# Beautiful Photos of Australia's Skies



## SeaBreeze (May 18, 2015)

Some awesome photos here of skies in Australia, more photos here.  http://www.buzzfeed.com/simoncrerar/omg-aussie-skies#.wqeGDn4VaQ


----------



## applecruncher (May 18, 2015)

Wow.  Looks surreal.


----------



## AprilT (May 18, 2015)

Stunning!  They look more like paintings that the actual skies, that is something I would love to bear witness to in person.  So very beautiful.


----------



## Glinda (May 18, 2015)

SB, these are so spectacular!  Thanks for posting!


----------



## hollydolly (May 19, 2015)

Fabulous...and did you *see* those photos of the milky way in a couple of them..absolutely no light pollution getting in the way there. 

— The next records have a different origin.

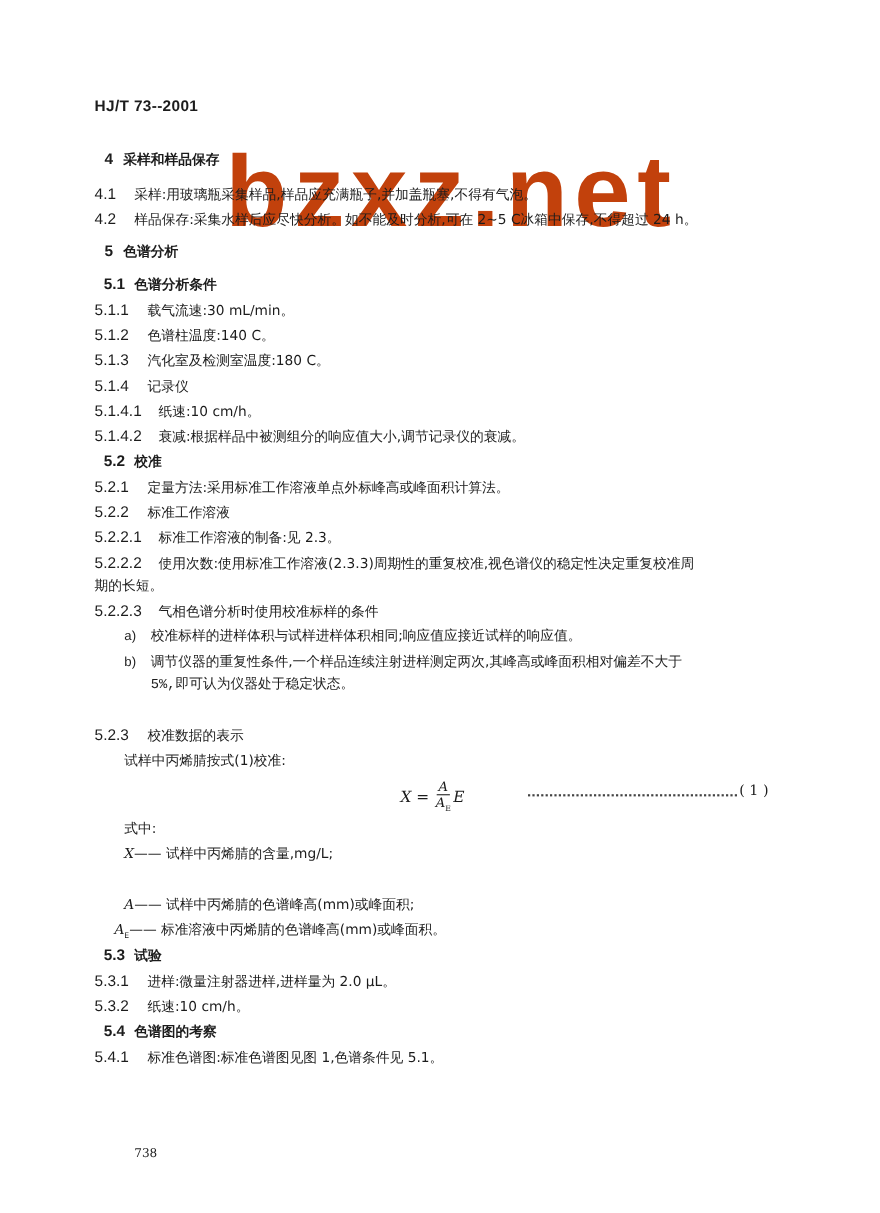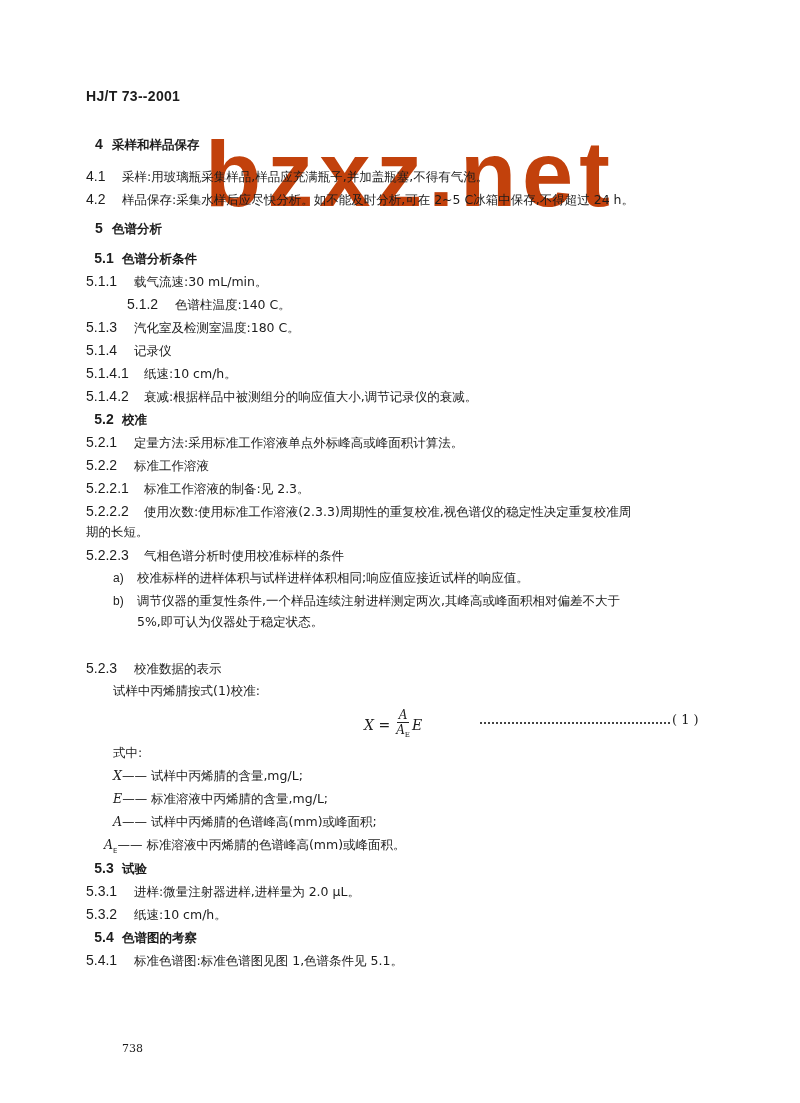--- a/index.html
+++ b/index.html
@@ -61,7 +61,7 @@
   <div class="line" style="left:86px;top:272px;">
     <span class="num" style="width:48px">5.1.1</span><span>载气流速:30 mL/min。</span>
   </div>
-  <div class="line" style="left:86px;top:295px;margin-left:41px;">
+  <div class="line" style="left:86px;top:295px;">
     <span class="num" style="width:48px">5.1.2</span><span>色谱柱温度:140 C。</span>
   </div>
   <div class="line" style="left:86px;top:318px;">

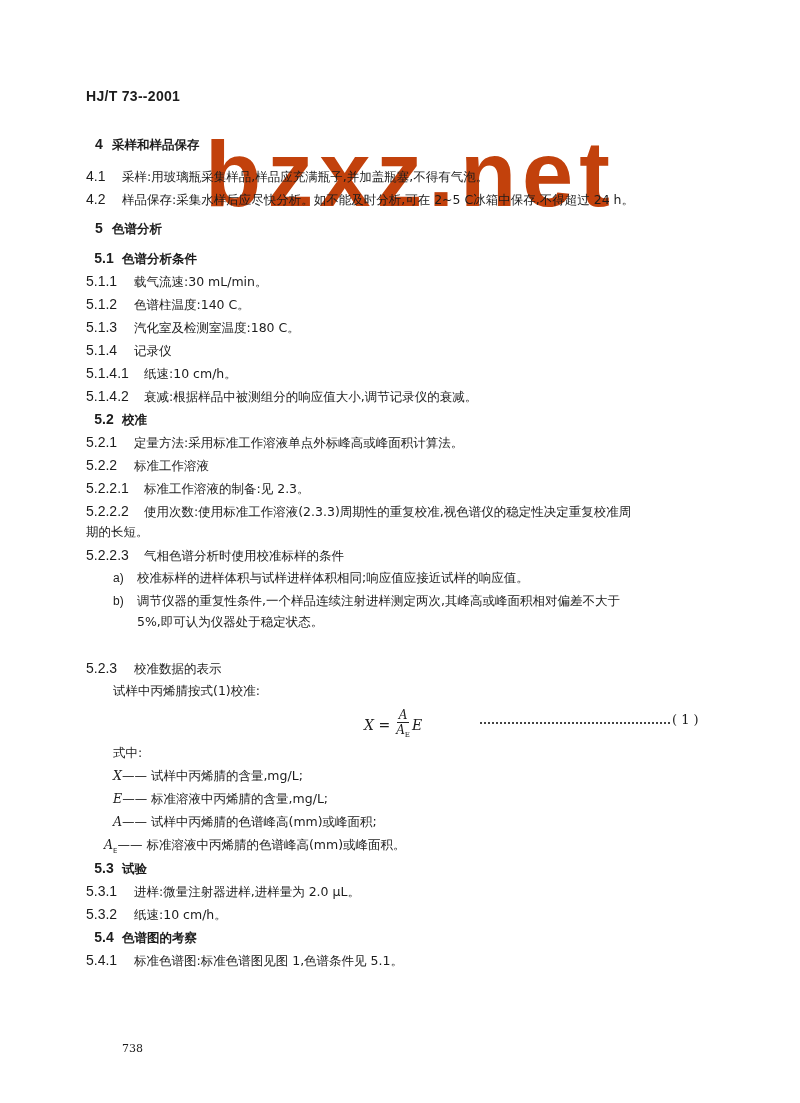--- a/index.html
+++ b/index.html
@@ -104,7 +104,7 @@
   <div class="line" style="left:113px;top:592px;">
     <span class="num" style="width:24px;font-size:12px">b)</span><span>调节仪器的重复性条件,一个样品连续注射进样测定两次,其峰高或峰面积相对偏差不大于</span>
   </div>
-  <div class="line" style="left:137px;top:613px;">
+  <div class="line" style="left:137px;top:613px;font-family:Liberation Mono, monospace;">
     <span>5%,即可认为仪器处于稳定状态。</span>
   </div>
   <div class="line" style="left:86px;top:659px;">

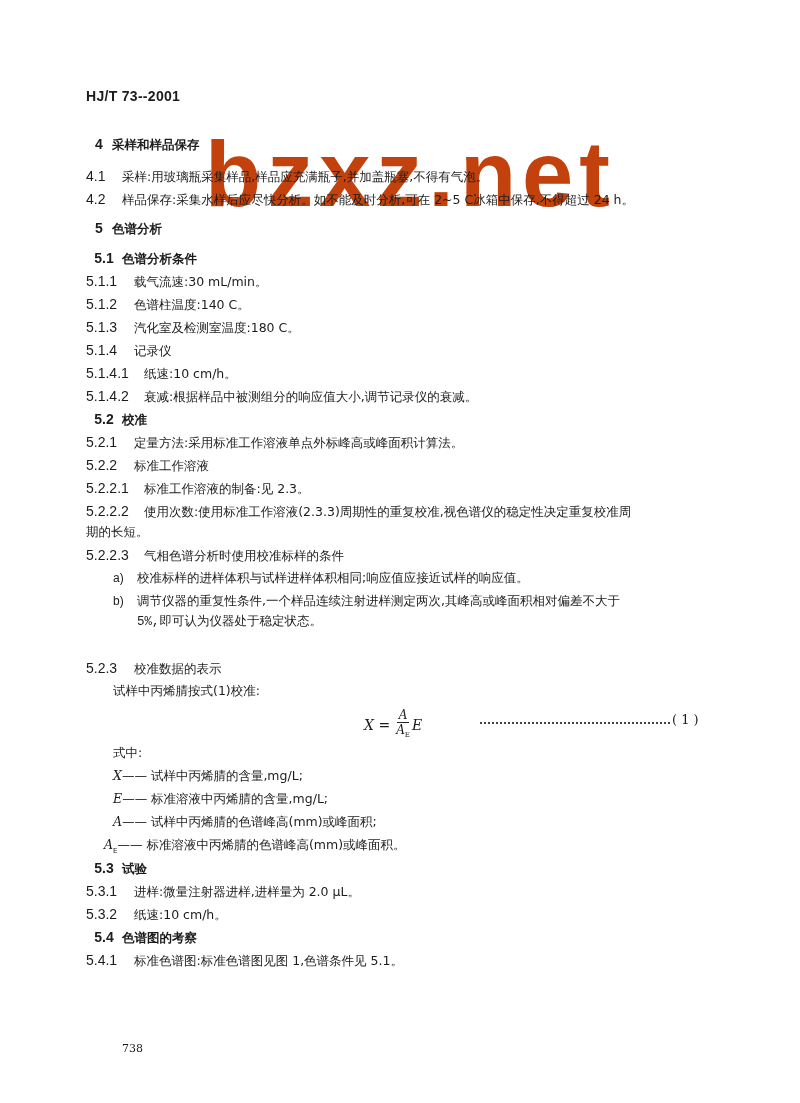--- a/index.html
+++ b/index.html
@@ -132,9 +132,6 @@
   <div class="line" style="left:113px;top:767px;">
     <span class="var">X</span><span>—— 试样中丙烯腈的含量,mg/L;</span>
   </div>
-  <div class="line" style="left:113px;top:790px;">
-    <span class="var">E</span><span>—— 标准溶液中丙烯腈的含量,mg/L;</span>
-  </div>
   <div class="line" style="left:104px;top:836px;">
     <span class="var">A</span><sub style="font-size:7px">E</sub><span>—— 标准溶液中丙烯腈的色谱峰高(mm)或峰面积。</span>
   </div>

That said, my favourite photo has to be the Camels in the sunset..


----------



## Kadee (May 19, 2015)

Here is a photo  I took looking over my back fence a couple of mornings ago (Sunrise)


----------



## hollydolly (May 19, 2015)

Beautiful Kadee...


----------



## Jackie22 (May 23, 2015)

Kadee and SB....all beautiful pictures, thanks for posting.


----------



## SeaBreeze (May 23, 2015)

Great photo Kadee, thanks for sharing!


----------



## Shalimar (May 23, 2015)

SB and Kadee, fantastic pics, thanks so much.


----------